The Spitfire and Hurricane are magnificent aircraft and for most of the veterans this was the first time they had been airborne with either fighter since the Second World War. We must never forget their selflessness and valour in what was a fundamental turning point in the war.

Spitfire pilot Flight Lieutenant William Walker, the eldest veteran onboard at 97, said:

It was a marvellous sight to see a Hurricane and Spitfire flying, the sun glinting on them above the clouds.

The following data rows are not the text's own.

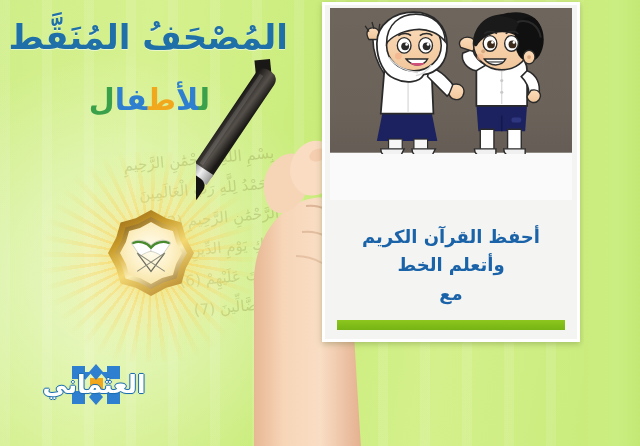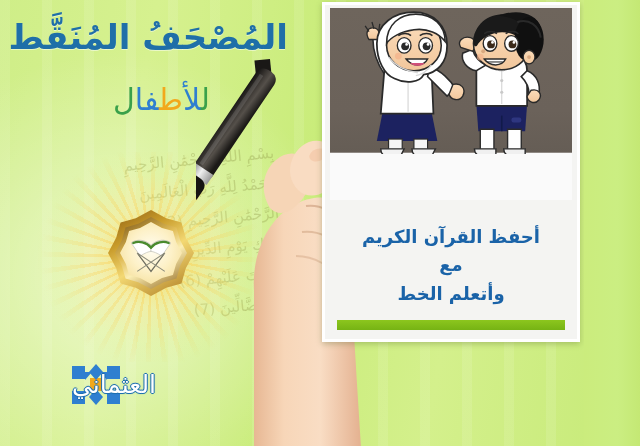--- a/index.html
+++ b/index.html
@@ -35,21 +35,21 @@
 
   
   .title-main{
     position:absolute;right:352px;top:16px;direction:rtl;
     font-size:34px;line-height:1.25;font-weight:700;
     color:#1f6fa8;white-space:nowrap;
     text-shadow:0 1px 0 rgba(255,255,255,.5);
   }
   .title-sub{
     position:absolute;right:430px;top:82px;direction:rtl;
-    font-size:30px;line-height:1.2;font-weight:400;white-space:nowrap;
+    font-size:30px;line-height:1.2;font-weight:700;white-space:nowrap;
   }
   .title-sub .c1{color:#3aa14a;}
   .title-sub .c2{color:#2f7fd0;}
   .title-sub .c3{color:#f2a81c;}
   .title-sub .c5{color:#e03131;}
 
   
   .glow{
     position:absolute;left:38px;top:152px;width:226px;height:210px;
     background:
@@ -91,22 +91,22 @@
   .star-face svg{width:46px;height:40px;}
 
   
   .hand{position:absolute;left:196px;top:56px;width:172px;height:392px;pointer-events:none;}
   .hand svg{width:100%;height:100%;display:block;}
 
   
   .brand{position:absolute;left:32px;top:364px;width:124px;height:60px;}
   .brand-mark{position:absolute;left:38px;top:0;width:52px;height:42px;}
   .brand-ar{
-    position:absolute;left:0;top:6px;width:124px;direction:rtl;text-align:right;
-    font-size:25px;font-weight:400;color:#ffffff;
+    position:absolute;left:0;top:6px;width:124px;direction:rtl;text-align:center;
+    font-size:25px;font-weight:700;color:#ffffff;
     text-shadow:0 0 2px #1d6fb0,1px 0 0 #1d6fb0,-1px 0 0 #1d6fb0,0 1px 0 #1d6fb0,0 -1px 0 #1d6fb0;
     letter-spacing:-1px;
   }
   .brand-latin{
     position:absolute;left:0;top:40px;width:124px;text-align:center;
     font-size:11px;font-style:italic;font-weight:700;color:#3d4a22;
     letter-spacing:.4px;
   }
 
   
@@ -366,21 +366,21 @@
 
             <circle cx="34" cy="44" r="3.5" fill="#f3b089" opacity=".65"></circle>
           </g>
         </svg>
       </div>
     </div>
     <div class="photo-floor"></div>
 
     <div class="card-text">
       <div>أحفظ القرآن الكريم</div>
+      <div>وأتعلم الخط</div>
       <div>مع</div>
-      <div>وأتعلم الخط</div>
     </div>
 
     <div class="card-bar"></div>
   </div>
 
   <div class="right-strip"></div>
 </div>
 
 </body></html>

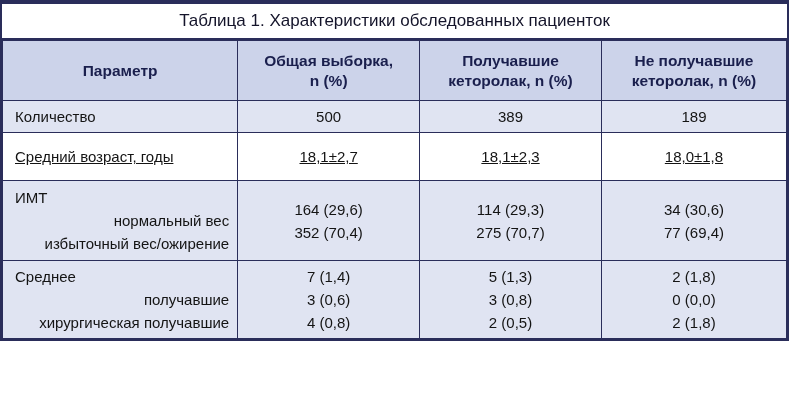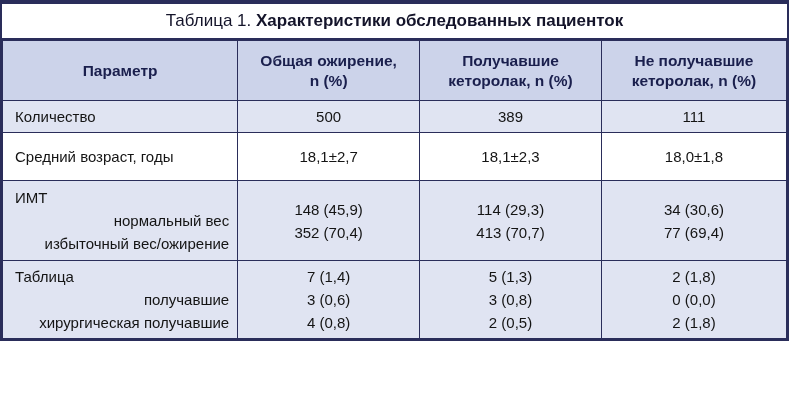--- a/index.html
+++ b/index.html
@@ -20,21 +20,21 @@
     box-sizing: border-box;
     height: 36px;
     line-height: 34px;
     text-align: center;
     font-size: 17px;
     color: #14142a;
     background: #ffffff;
     border-bottom: 2px solid #2a2d5a;
     white-space: nowrap;
   }
-  .title-bar .title-main { font-weight: 700; }
+  .title-bar .title-main { font-weight: 400; }
   table.data {
     width: 100%;
     border-collapse: collapse;
     table-layout: fixed;
   }
   table.data th, table.data td {
     border: 1.5px solid #2a2d5a;
     box-sizing: border-box;
     overflow: hidden;
   }
@@ -67,21 +67,21 @@
     padding: 4px 8px 4px 12px;
   }
   tbody td.value {
     text-align: center;
     white-space: pre-line;
     padding: 0 6px;
   }
   tbody tr.shaded td { background: #e0e4f2; }
   tbody tr.plain  td { background: #ffffff; }
   tr.r-qty    td { height: 25px; }
-  tr.r-age    td { height: 48px; }
+  tr.r-age    td { height: 48px; text-decoration: underline; }
   tr.r-bmi    td { height: 80px; }
   tr.r-mass   td { height: 77px; }
   tr.r-hem    td { height: 75px; }
   .param-line { display: block; }
   .param-line.sub { padding-left: 22px; text-align: right; }
 </style>
 </head>
 <body>
 
 <div class="frame">
@@ -91,61 +91,61 @@
   <table class="data">
     <colgroup>
       <col class="c1">
         <col class="c2">
         <col class="c3">
         <col class="c4">
     </colgroup>
     <thead>
       <tr>
         <th>Параметр</th>
-        <th>Общая ожирение,
+        <th>Общая выборка,
 n (%)</th>
         <th>Получавшие
 кеторолак, n (%)</th>
         <th>Не получавшие
 кеторолак, n (%)</th>
       </tr>
     </thead>
     <tbody>
       <tr class="shaded r-qty">
         <td class="param">
           <span class="param-line">Количество</span>
         </td>
         <td class="value">500</td>
         <td class="value">389</td>
-        <td class="value">111</td>
+        <td class="value">189</td>
       </tr>
       <tr class="plain r-age">
         <td class="param">
           <span class="param-line">Средний возраст, годы</span>
         </td>
         <td class="value">18,1±2,7</td>
         <td class="value">18,1±2,3</td>
         <td class="value">18,0±1,8</td>
       </tr>
       <tr class="shaded r-bmi">
         <td class="param">
           <span class="param-line">ИМТ</span>
           <span class="param-line sub">нормальный вес</span>
           <span class="param-line sub">избыточный вес/ожирение</span>
         </td>
-        <td class="value">148 (45,9)
+        <td class="value">164 (29,6)
 352 (70,4)</td>
         <td class="value">114 (29,3)
-413 (70,7)</td>
+275 (70,7)</td>
         <td class="value">34 (30,6)
 77 (69,4)</td>
       </tr>
       <tr class="shaded r-hem">
         <td class="param">
-          <span class="param-line">Таблица</span>
+          <span class="param-line">Среднее</span>
           <span class="param-line sub">получавшие</span>
           <span class="param-line sub">хирургическая получавшие</span>
         </td>
         <td class="value">7 (1,4)
 3 (0,6)
 4 (0,8)</td>
         <td class="value">5 (1,3)
 3 (0,8)
 2 (0,5)</td>
         <td class="value">2 (1,8)

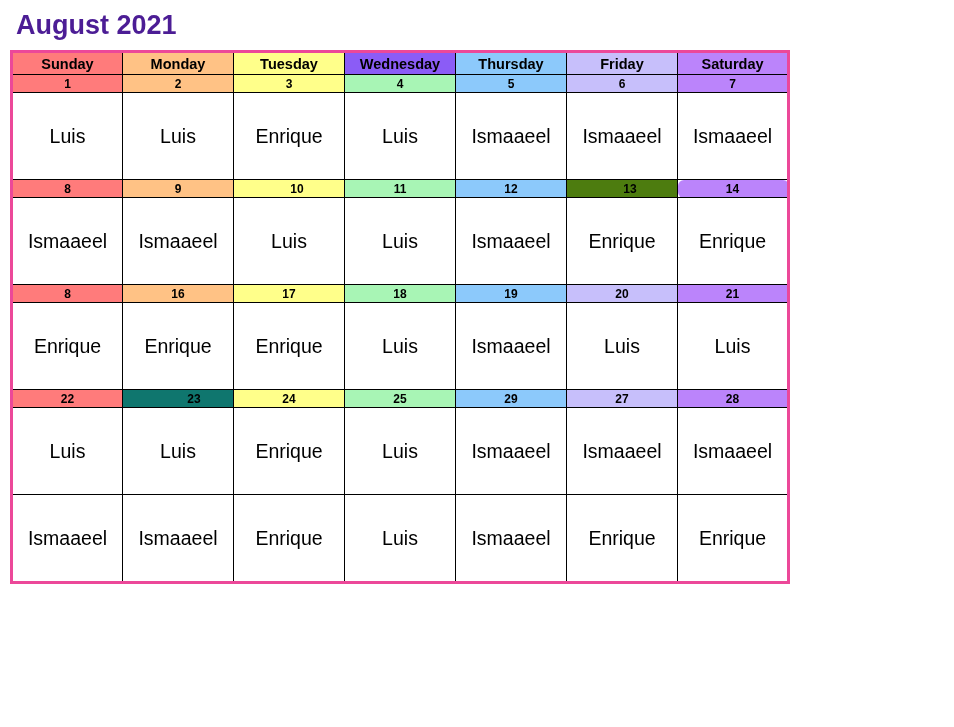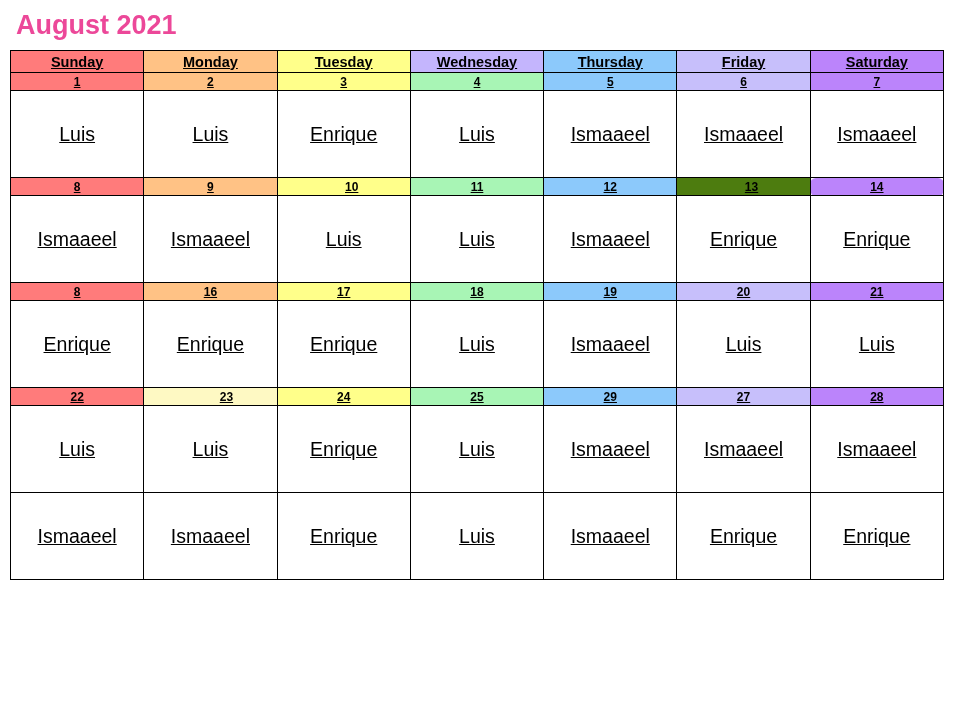--- a/index.html
+++ b/index.html
@@ -20,28 +20,27 @@
     height: 727px;
     box-sizing: border-box;
     padding: 8px 10px 0 10px;
   }
   #title {
     font-size: 27px;
     font-weight: bold;
     letter-spacing: 0px;
     line-height: 34px;
     margin: 0 0 8px 6px;
-    color: #ec4899;
+    color: #4c1d95;
   }
   table.calendar {
     border-collapse: collapse;
     table-layout: fixed;
-    width: 934px;
-    border: 1px solid #ec4899;
-    text-decoration: underline;
+    width: 780px;
+    border: 3px solid #ec4899;
   }
   table.calendar th, table.calendar td {
     border: 1px solid #000000;
     padding: 0;
     margin: 0;
   }
   th.dow {
     height: 21px;
     font-size: 14.5px;
     font-weight: bold;
@@ -78,21 +77,21 @@
 <body>
 
 <div id="page">
   <h1 id="title">August 2021</h1>
   <table class="calendar">
     <thead>
       <tr id="dow-row">
           <th class="dow" style="background: rgb(255, 123, 123);">Sunday</th>
           <th class="dow" style="background: rgb(255, 194, 133);">Monday</th>
           <th class="dow" style="background: rgb(255, 255, 138);">Tuesday</th>
-          <th class="dow" style="background: #c4b5fd;">Wednesday</th>
+          <th class="dow" style="background: #8b5cf6;">Wednesday</th>
           <th class="dow" style="background: rgb(140, 201, 251);">Thursday</th>
           <th class="dow" style="background: rgb(199, 191, 251);">Friday</th>
           <th class="dow" style="background: rgb(187, 132, 251);">Saturday</th>
         </tr>
     </thead>
     <tbody id="cal-body">
         <tr>
           <td class="daynum" style="background: rgb(255, 123, 123);">1</td>
           <td class="daynum" style="background: rgb(255, 194, 133);">2</td>
           <td class="daynum" style="background: rgb(255, 255, 138);">3</td>
@@ -183,21 +182,21 @@
           </td>
           <td class="event">
             <span class="evt-text">Luis</span>
           </td>
           <td class="event">
             <span class="evt-text">Luis</span>
           </td>
         </tr>
         <tr>
           <td class="daynum" style="background: rgb(255, 123, 123);">22</td>
-          <td class="daynum" style="background: #fef9c3; padding-left: 32px;">23</td>
+          <td class="daynum" style="background: #0f766e; padding-left: 32px;">23</td>
           <td class="daynum" style="background: rgb(255, 255, 138);">24</td>
           <td class="daynum" style="background: rgb(168, 245, 181);">25</td>
           <td class="daynum" style="background: rgb(140, 201, 251);">29</td>
           <td class="daynum" style="background: rgb(199, 191, 251);">27</td>
           <td class="daynum" style="background: rgb(187, 132, 251);">28</td>
         </tr>
         <tr>
           <td class="event">
             <span class="evt-text">Luis</span>
           </td>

The Spitfire is the most exciting plane to see. I would love to fly one again.

Based at an air base in Surrey during the Battle of Britain, Flight Lieutenant Walker was often sent up two or three times a day. It was on one of these missions in 1940 that he came under attack by a Messerschmitt 109, the main German fighter plane, and was shot down over the English Channel:

My leader was shot down and badly burnt, my number two was killed and I got a bullet in my leg and my plane was shot to pieces. I bailed out at 20,000ft [6,000m],” he recalled.

After landing in the water he was rescued by a fishing boat and taken to Ramsgate, where he was met by a crowd:

They cheered as I came ashore and a dear old lady gave me a cup of tea,” he said.

Suffering from hypothermia, he was taken to hospital where he underwent an operation to remove a bullet from his ankle. When he woke up, a doctor was by his side holding the bullet:

He gave it to me and I still have it as a treasured possession,” he added.

Secretary of State for Defence Dr Liam Fox, who joined the veterans on the flight, said:

It is almost impossible to measure our debt to those who fought in the Battle of Britain and who defended all we hold dear against the evil of Naziism. It is an honour to board this flight with some of those who won us that famous victory.

This is a very special year of celebrating the Battle of Britain and I urge the public to attend one of the many commemorative events occurring throughout August and September to offer their own personal thanks for the sacrifices made in our name in 1940.

The veterans were also joined on the memorial flight by South African High Commissioner Dr Zola Skweyiya, Belgian Diplomatic Counsellor Pascal Gregoire, actor Edward Fox, and Battle of Britain Historical Society supporter Bamber Gascoigne.